[Dataset entries]
________________
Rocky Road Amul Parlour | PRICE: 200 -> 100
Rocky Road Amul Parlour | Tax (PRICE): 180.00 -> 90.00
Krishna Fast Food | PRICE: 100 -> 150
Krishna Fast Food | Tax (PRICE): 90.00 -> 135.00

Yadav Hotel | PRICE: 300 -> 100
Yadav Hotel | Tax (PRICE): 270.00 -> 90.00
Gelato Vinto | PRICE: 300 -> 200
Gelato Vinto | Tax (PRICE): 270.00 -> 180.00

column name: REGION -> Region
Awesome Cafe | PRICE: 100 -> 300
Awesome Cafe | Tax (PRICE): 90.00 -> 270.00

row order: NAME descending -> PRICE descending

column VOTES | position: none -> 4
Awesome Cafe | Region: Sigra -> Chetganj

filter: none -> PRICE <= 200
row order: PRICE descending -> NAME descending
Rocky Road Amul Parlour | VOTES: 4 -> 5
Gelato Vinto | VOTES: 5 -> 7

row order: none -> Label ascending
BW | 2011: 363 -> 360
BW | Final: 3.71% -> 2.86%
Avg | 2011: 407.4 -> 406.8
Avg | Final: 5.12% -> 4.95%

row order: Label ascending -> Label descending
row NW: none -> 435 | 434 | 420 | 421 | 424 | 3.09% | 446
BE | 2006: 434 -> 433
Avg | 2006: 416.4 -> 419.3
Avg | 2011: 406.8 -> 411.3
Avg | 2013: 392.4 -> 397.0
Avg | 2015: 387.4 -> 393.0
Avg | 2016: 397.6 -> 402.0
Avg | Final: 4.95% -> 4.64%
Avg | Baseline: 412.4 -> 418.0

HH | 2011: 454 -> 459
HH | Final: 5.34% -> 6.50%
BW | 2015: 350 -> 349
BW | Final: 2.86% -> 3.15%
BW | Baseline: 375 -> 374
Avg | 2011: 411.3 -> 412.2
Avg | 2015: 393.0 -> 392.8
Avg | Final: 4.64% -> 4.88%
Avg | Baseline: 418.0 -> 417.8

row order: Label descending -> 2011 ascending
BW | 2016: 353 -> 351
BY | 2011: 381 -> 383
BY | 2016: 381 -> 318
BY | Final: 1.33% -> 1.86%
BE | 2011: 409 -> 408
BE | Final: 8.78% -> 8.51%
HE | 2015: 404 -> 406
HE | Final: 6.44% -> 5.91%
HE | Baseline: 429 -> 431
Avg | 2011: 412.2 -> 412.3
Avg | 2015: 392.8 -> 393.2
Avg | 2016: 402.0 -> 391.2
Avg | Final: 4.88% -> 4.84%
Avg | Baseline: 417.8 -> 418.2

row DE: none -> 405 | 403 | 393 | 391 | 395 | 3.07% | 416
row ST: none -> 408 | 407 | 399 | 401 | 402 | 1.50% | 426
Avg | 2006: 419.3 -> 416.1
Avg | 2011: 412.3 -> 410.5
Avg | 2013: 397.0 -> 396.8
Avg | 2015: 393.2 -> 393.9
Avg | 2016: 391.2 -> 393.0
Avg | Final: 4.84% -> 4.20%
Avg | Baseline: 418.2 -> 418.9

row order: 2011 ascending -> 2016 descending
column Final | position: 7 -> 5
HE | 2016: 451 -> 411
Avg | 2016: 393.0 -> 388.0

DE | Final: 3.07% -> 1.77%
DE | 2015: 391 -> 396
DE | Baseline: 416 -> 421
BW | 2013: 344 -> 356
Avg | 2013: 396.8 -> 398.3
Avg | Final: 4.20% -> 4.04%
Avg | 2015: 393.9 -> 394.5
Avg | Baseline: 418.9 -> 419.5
________________
> [Action item] Reproduce exactly the section above that begins at the line containing "Gelato Vinto | PRICE: 300 -> 200" and ends at the line containing "Avg | 2006: 416.4 -> 419.3", leaving out all other lines.

> [Output of the task]
Gelato Vinto | PRICE: 300 -> 200
Gelato Vinto | Tax (PRICE): 270.00 -> 180.00

column name: REGION -> Region
Awesome Cafe | PRICE: 100 -> 300
Awesome Cafe | Tax (PRICE): 90.00 -> 270.00

row order: NAME descending -> PRICE descending

column VOTES | position: none -> 4
Awesome Cafe | Region: Sigra -> Chetganj

filter: none -> PRICE <= 200
row order: PRICE descending -> NAME descending
Rocky Road Amul Parlour | VOTES: 4 -> 5
Gelato Vinto | VOTES: 5 -> 7

row order: none -> Label ascending
BW | 2011: 363 -> 360
BW | Final: 3.71% -> 2.86%
Avg | 2011: 407.4 -> 406.8
Avg | Final: 5.12% -> 4.95%

row order: Label ascending -> Label descending
row NW: none -> 435 | 434 | 420 | 421 | 424 | 3.09% | 446
BE | 2006: 434 -> 433
Avg | 2006: 416.4 -> 419.3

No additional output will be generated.